May 12, 2005 at 3:06 am
Hi guys,
Greetings from India!!!
I need some help on a delete operation
My scenario:
I have two tables A,B. I need to first find out which records to delete in A based on A.ID ,and then delete related records from both A, B
Is it possible to execute delete on multiple tables from a single statement? I did some googling and some guy @ a forum said this wasnt possible. Just want to make sure if this is indeed not possible.
Assuming u cant do it from a single query, i decided to go for the foll. Stored proc:
I first get all Ids to delete and store it a local variable
Select @Ids = @Ids + ',' + Id from A where.....(neat trick, heh 😉 )
So my @Ids now looks something like '1002,1003,1004'
I then execute multiple deletes like this-
Set @Sql = 'Delete from A where Id in (' + @Ids +');'
Set @Sql = @Sql + 'Delete from B where Id in (' + @Ids +')'
Execute sp_executesql @Sql
My problem is that my local variable, @Ids is limited to only 8000 chars. What if my @Ids supposed to have 1000 numbers of 5 digits each, then wont my @Ids get truncated?
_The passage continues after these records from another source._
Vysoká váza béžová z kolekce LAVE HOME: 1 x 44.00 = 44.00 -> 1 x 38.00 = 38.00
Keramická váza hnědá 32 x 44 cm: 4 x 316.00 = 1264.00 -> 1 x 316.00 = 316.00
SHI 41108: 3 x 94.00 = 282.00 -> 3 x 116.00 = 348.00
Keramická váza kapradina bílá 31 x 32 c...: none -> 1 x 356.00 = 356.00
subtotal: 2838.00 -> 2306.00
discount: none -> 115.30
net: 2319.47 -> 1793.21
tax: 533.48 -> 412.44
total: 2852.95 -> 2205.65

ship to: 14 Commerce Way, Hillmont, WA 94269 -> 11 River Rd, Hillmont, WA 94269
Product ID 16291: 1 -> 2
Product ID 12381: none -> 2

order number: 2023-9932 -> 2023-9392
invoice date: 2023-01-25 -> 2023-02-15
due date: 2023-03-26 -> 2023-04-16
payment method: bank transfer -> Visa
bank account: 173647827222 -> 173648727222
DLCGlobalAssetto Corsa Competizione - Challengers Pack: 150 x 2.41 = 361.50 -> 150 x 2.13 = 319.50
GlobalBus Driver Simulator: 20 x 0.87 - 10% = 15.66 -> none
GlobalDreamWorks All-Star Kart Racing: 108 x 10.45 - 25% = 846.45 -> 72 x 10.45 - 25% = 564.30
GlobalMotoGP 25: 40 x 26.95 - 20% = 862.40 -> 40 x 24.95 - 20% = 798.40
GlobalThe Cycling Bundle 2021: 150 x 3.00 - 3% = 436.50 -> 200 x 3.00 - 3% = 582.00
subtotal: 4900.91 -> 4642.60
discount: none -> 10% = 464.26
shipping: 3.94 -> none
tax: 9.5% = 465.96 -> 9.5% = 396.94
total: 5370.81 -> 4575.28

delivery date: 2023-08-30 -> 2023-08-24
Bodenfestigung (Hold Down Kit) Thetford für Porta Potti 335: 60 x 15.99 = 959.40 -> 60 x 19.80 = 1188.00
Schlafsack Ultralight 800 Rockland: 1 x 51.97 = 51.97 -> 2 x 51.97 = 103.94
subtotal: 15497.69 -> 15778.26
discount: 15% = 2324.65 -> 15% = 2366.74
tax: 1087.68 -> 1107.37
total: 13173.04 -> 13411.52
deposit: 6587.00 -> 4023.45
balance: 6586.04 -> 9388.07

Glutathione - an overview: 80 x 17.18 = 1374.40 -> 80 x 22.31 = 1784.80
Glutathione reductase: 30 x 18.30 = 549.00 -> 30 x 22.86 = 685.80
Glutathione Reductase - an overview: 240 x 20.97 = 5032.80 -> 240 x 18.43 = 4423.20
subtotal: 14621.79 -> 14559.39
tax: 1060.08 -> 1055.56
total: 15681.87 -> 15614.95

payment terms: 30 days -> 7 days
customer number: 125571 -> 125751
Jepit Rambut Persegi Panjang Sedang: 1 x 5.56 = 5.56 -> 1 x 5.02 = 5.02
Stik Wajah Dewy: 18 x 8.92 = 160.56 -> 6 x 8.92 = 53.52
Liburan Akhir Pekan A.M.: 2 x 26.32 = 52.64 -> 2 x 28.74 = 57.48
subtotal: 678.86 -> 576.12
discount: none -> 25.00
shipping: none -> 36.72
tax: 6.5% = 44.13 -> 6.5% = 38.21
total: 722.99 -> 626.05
I was also thinking abt creating a temp table to stored my Ids. In that case, the above problem wont occur? But i am concerned abt any performance drag.
Can someone help me as to which approach to take?
Thanks in advance,
Shahed
May 12, 2005 at 3:12 am
if the tables are in a Referential Integrity with each other, just deleting from the parent table, will casade the delete to the parent & child table(s). just issue one delete command. gone. whack, pow!, zapped
May 12, 2005 at 3:24 am
Hi, You could set up a delete trigger on the parent table which deletes related records in the child.
I use this method when i can't use the built in referential integrity: for example when there may me many rows in the parent table with the same ID and i want to delete children only when the last row of any specific parent is deleted.
here's an example:
CREATE TRIGGER t_DeleteLinksDT_APPRAISAL ON [dbo].[DT_APPRAISAL]
FOR DELETE
AS
CREATE TABLE #MyTempTable (Entity_Id INT PRIMARY KEY)
INSERT INTO #MyTempTable (Entity_ID) (SELECT DISTINCT Deleted.Entity_ID FROM Deleted LEFT OUTER JOIN DT_APPRAISAL ON Deleted.Entity_ID = DT_APPRAISAL.Entity_Id WHERE DT_APPRAISAL.Entity_Id IS NULL )
DELETE FROM LNK_APPRAISAL_APPRAISOR WHERE Left_Join IN (SELECT Entity_Id FROM #MyTempTable)
DROP TABLE #MyTempTable
---
Dave
May 12, 2005 at 5:32 am
Thanx Dave for that tip. But is it still possible to do all this in one single query ???
May 12, 2005 at 5:43 am
You mean a single line of SQL? I don't think so
I think the delete trigger method is better than writing a sp as it runs automaticaly. It also gives you access to a special Deleted temporary table so you don't have to create your long vchar to use in your IN() filter.
May 12, 2005 at 5:57 am
DELETE only works on one table at a time.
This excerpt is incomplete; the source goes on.